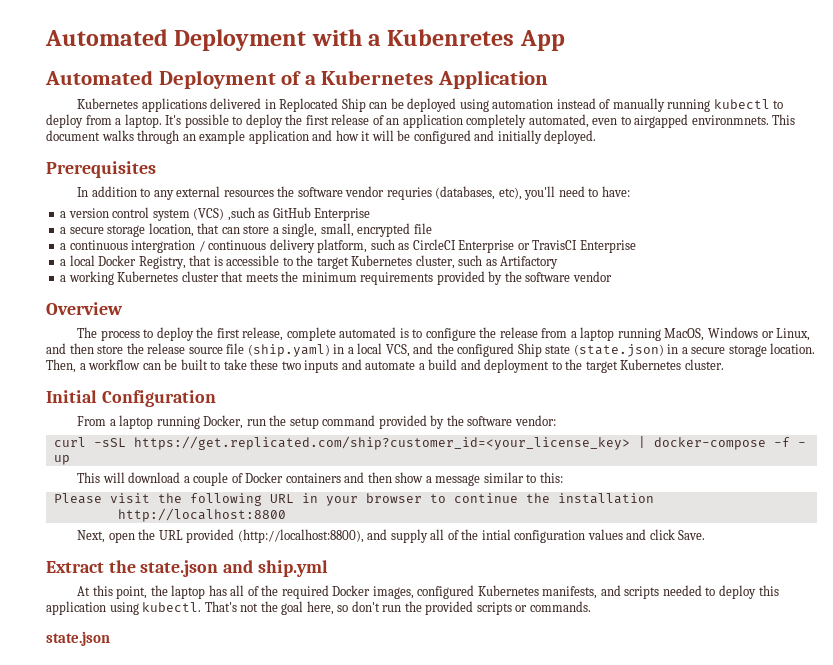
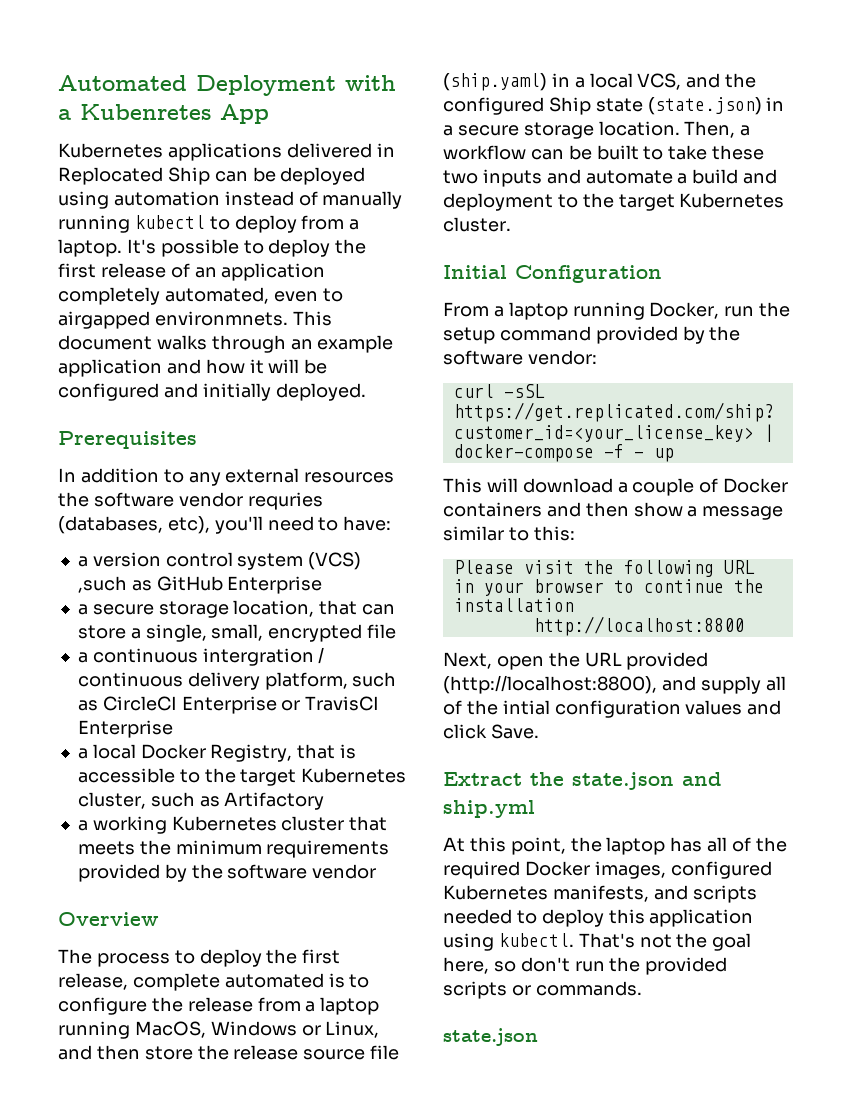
- Automated Deployment of a Kubernetes Application

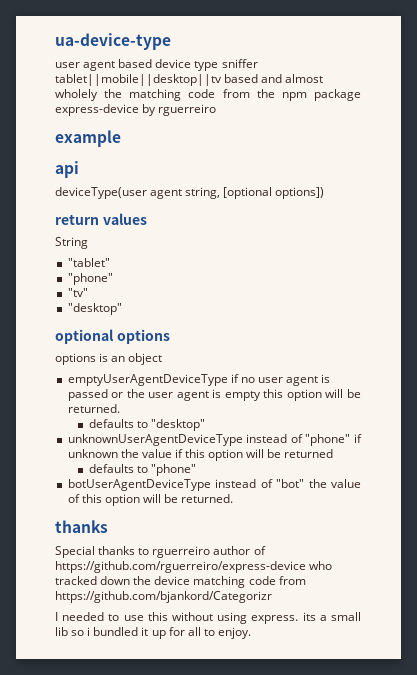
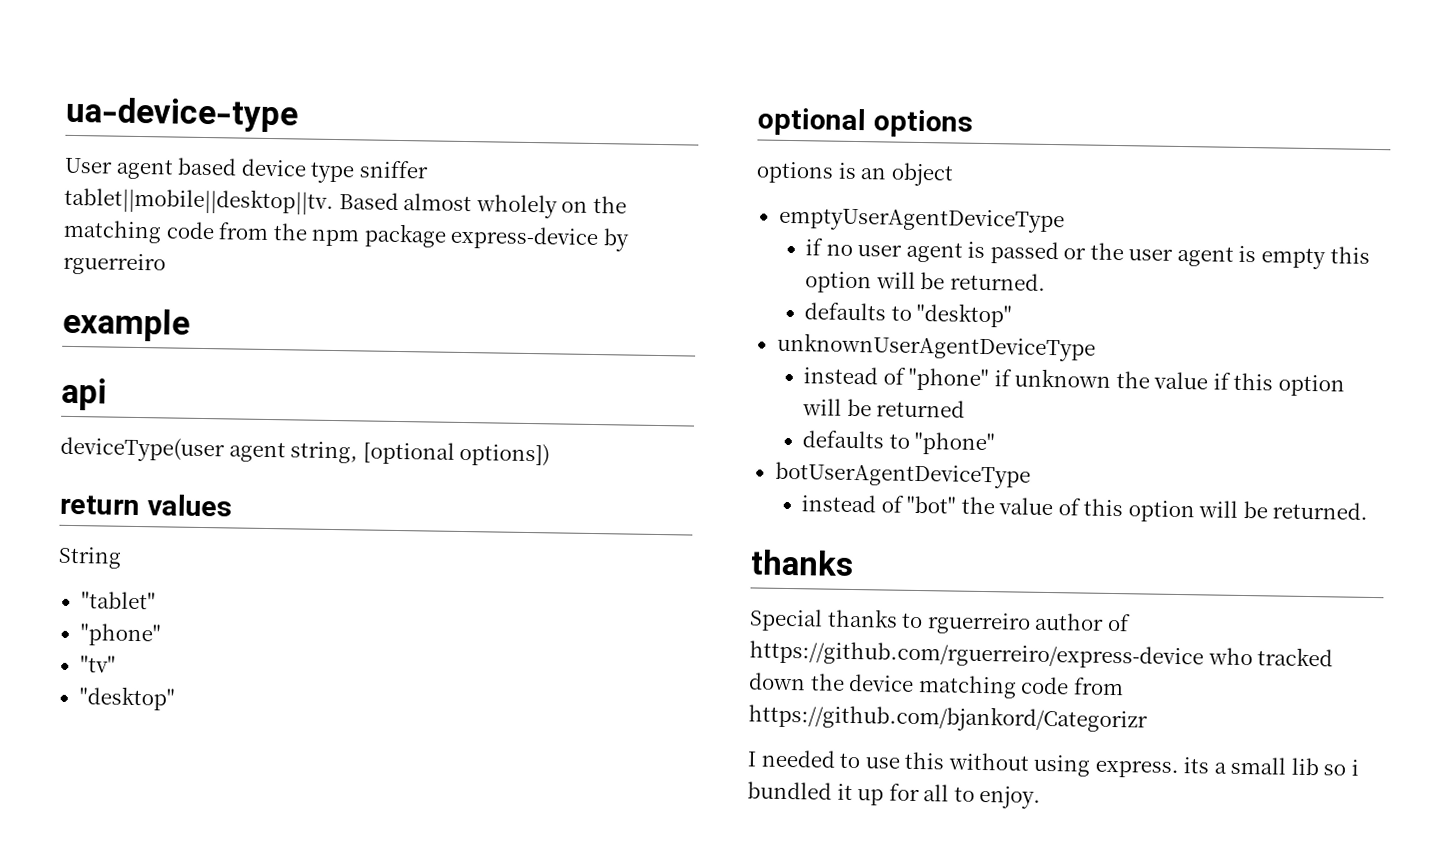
- user agent based device type sniffer tablet||mobile||desktop||tv based and almost wholely the matching code from the npm package express-device by rguerreiro
+ User agent based device type sniffer tablet||mobile||desktop||tv. Based almost wholely on the matching code from the npm package express-device by rguerreiro
- emptyUserAgentDeviceType if no user agent is passed or the user agent is empty this option will be returned.
+ emptyUserAgentDeviceType
+ if no user agent is passed or the user agent is empty this option will be returned.
- unknownUserAgentDeviceType instead of "phone" if unknown the value if this option will be returned
+ unknownUserAgentDeviceType
+ instead of "phone" if unknown the value if this option will be returned
- botUserAgentDeviceType instead of "bot" the value of this option will be returned.
+ botUserAgentDeviceType
+ instead of "bot" the value of this option will be returned.

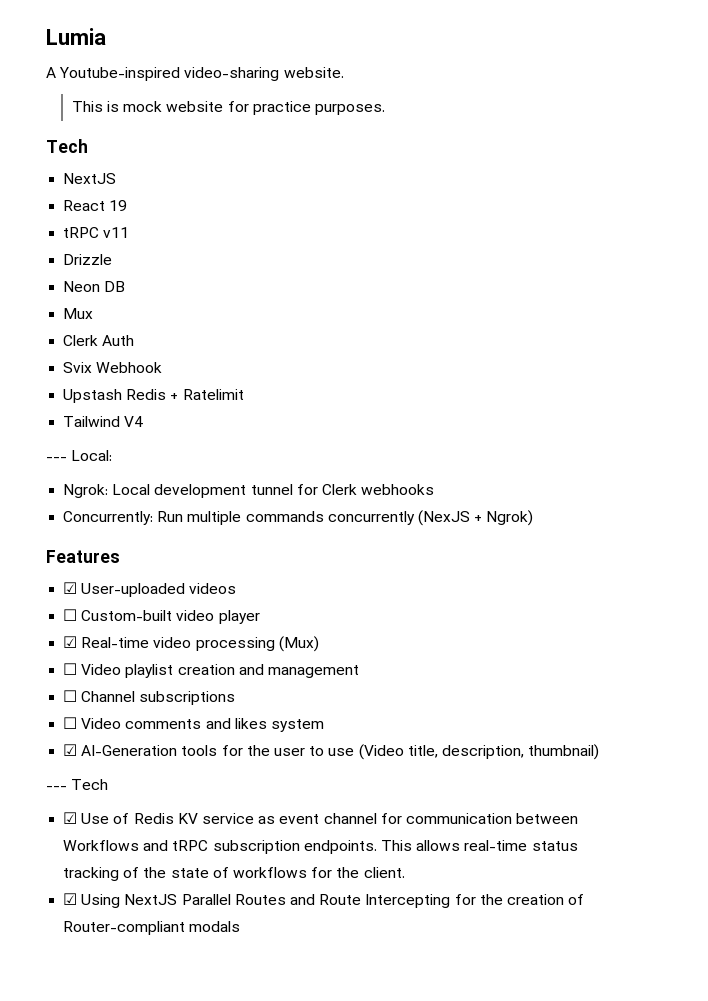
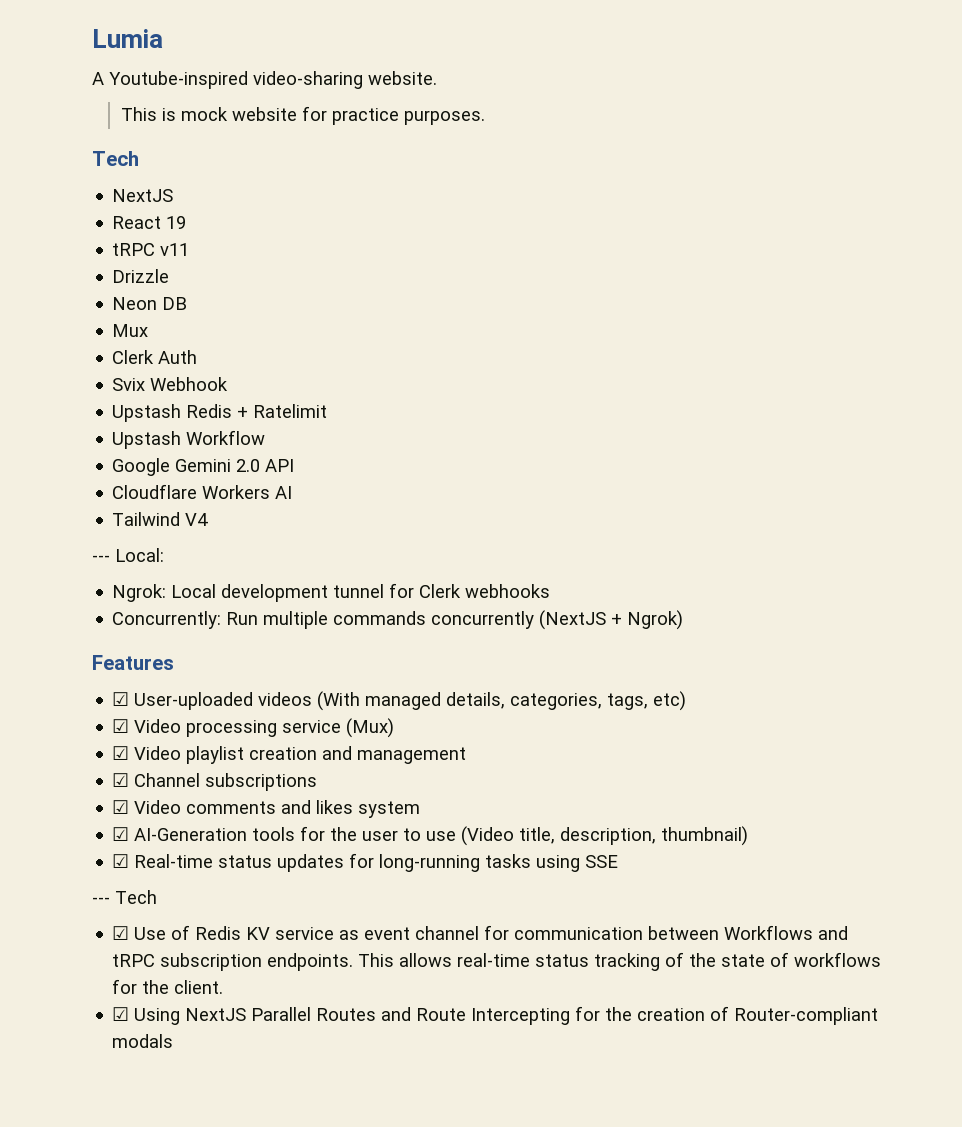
+ Upstash Workflow
+ Google Gemini 2.0 API
+ Cloudflare Workers AI
- Concurrently: Run multiple commands concurrently (NexJS + Ngrok)
+ Concurrently: Run multiple commands concurrently (NextJS + Ngrok)
- ☑ User-uploaded videos
- ☐ Custom-built video player
- ☑ Real-time video processing (Mux)
+ ☑ User-uploaded videos (With managed details, categories, tags, etc)
+ ☑ Video processing service (Mux)
- ☐ Video playlist creation and management
+ ☑ Video playlist creation and management
- ☐ Channel subscriptions
+ ☑ Channel subscriptions
- ☐ Video comments and likes system
+ ☑ Video comments and likes system
+ ☑ Real-time status updates for long-running tasks using SSE

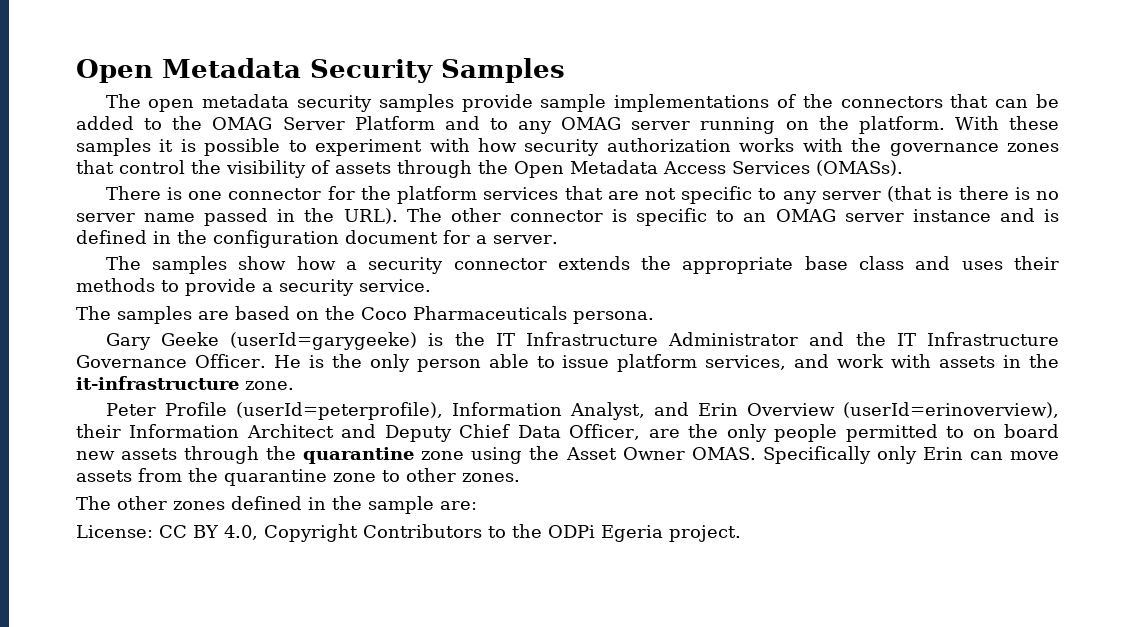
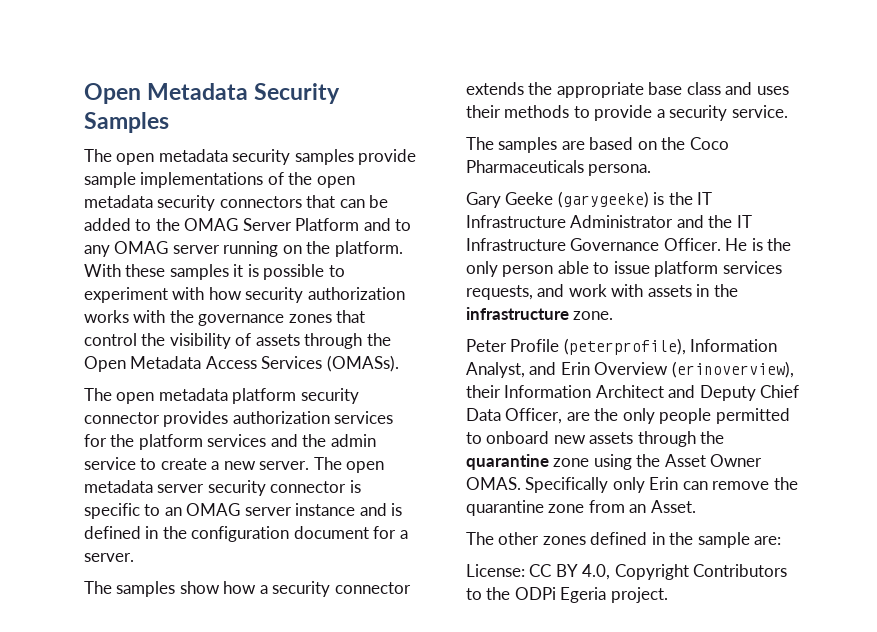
- The open metadata security samples provide sample implementations of the connectors that can be added to the OMAG Server Platform and to any OMAG server running on the platform.
+ The open metadata security samples provide sample implementations of the open metadata security connectors that can be added to the OMAG Server Platform and to any OMAG server running on the platform.
- There is one connector for the platform services that are not specific to any server (that is there is no server name passed in the URL). The other connector is specific to an OMAG server instance and is defined in the configuration document for a server.
+ The open metadata platform security connector provides authorization services for the platform services and the admin service to create a new server. The open metadata server security connector is specific to an OMAG server instance and is defined in the configuration document for a server.
- Gary Geeke (userId=garygeeke) is the IT Infrastructure Administrator and the IT Infrastructure Governance Officer.
+ Gary Geeke (garygeeke) is the IT Infrastructure Administrator and the IT Infrastructure Governance Officer.
- He is the only person able to issue platform services, and work with assets in the it-infrastructure zone.
+ He is the only person able to issue platform services requests, and work with assets in the infrastructure zone.
- Peter Profile (userId=peterprofile), Information Analyst, and Erin Overview (userId=erinoverview), their Information Architect and Deputy Chief Data Officer, are the only people permitted to on board new assets through the quarantine zone using the Asset Owner OMAS.
+ Peter Profile (peterprofile), Information Analyst, and Erin Overview (erinoverview), their Information Architect and Deputy Chief Data Officer, are the only people permitted to onboard new assets through the quarantine zone using the Asset Owner OMAS.
- Specifically only Erin can move assets from the quarantine zone to other zones.
+ Specifically only Erin can remove the quarantine zone from an Asset.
==================================================
TASK ITEM: Transcribe the listing exactly. Its images are to be omitted.

RESPONSE BOX:
- Automated Deployment of a Kubernetes Application

- user agent based device type sniffer tablet||mobile||desktop||tv based and almost wholely the matching code from the npm package express-device by rguerreiro
+ User agent based device type sniffer tablet||mobile||desktop||tv. Based almost wholely on the matching code from the npm package express-device by rguerreiro
- emptyUserAgentDeviceType if no user agent is passed or the user agent is empty this option will be returned.
+ emptyUserAgentDeviceType
+ if no user agent is passed or the user agent is empty this option will be returned.
- unknownUserAgentDeviceType instead of "phone" if unknown the value if this option will be returned
+ unknownUserAgentDeviceType
+ instead of "phone" if unknown the value if this option will be returned
- botUserAgentDeviceType instead of "bot" the value of this option will be returned.
+ botUserAgentDeviceType
+ instead of "bot" the value of this option will be returned.

+ Upstash Workflow
+ Google Gemini 2.0 API
+ Cloudflare Workers AI
- Concurrently: Run multiple commands concurrently (NexJS + Ngrok)
+ Concurrently: Run multiple commands concurrently (NextJS + Ngrok)
- ☑ User-uploaded videos
- ☐ Custom-built video player
- ☑ Real-time video processing (Mux)
+ ☑ User-uploaded videos (With managed details, categories, tags, etc)
+ ☑ Video processing service (Mux)
- ☐ Video playlist creation and management
+ ☑ Video playlist creation and management
- ☐ Channel subscriptions
+ ☑ Channel subscriptions
- ☐ Video comments and likes system
+ ☑ Video comments and likes system
+ ☑ Real-time status updates for long-running tasks using SSE

- The open metadata security samples provide sample implementations of the connectors that can be added to the OMAG Server Platform and to any OMAG server running on the platform.
+ The open metadata security samples provide sample implementations of the open metadata security connectors that can be added to the OMAG Server Platform and to any OMAG server running on the platform.
- There is one connector for the platform services that are not specific to any server (that is there is no server name passed in the URL). The other connector is specific to an OMAG server instance and is defined in the configuration document for a server.
+ The open metadata platform security connector provides authorization services for the platform services and the admin service to create a new server. The open metadata server security connector is specific to an OMAG server instance and is defined in the configuration document for a server.
- Gary Geeke (userId=garygeeke) is the IT Infrastructure Administrator and the IT Infrastructure Governance Officer.
+ Gary Geeke (garygeeke) is the IT Infrastructure Administrator and the IT Infrastructure Governance Officer.
- He is the only person able to issue platform services, and work with assets in the it-infrastructure zone.
+ He is the only person able to issue platform services requests, and work with assets in the infrastructure zone.
- Peter Profile (userId=peterprofile), Information Analyst, and Erin Overview (userId=erinoverview), their Information Architect and Deputy Chief Data Officer, are the only people permitted to on board new assets through the quarantine zone using the Asset Owner OMAS.
+ Peter Profile (peterprofile), Information Analyst, and Erin Overview (erinoverview), their Information Architect and Deputy Chief Data Officer, are the only people permitted to onboard new assets through the quarantine zone using the Asset Owner OMAS.
- Specifically only Erin can move assets from the quarantine zone to other zones.
+ Specifically only Erin can remove the quarantine zone from an Asset.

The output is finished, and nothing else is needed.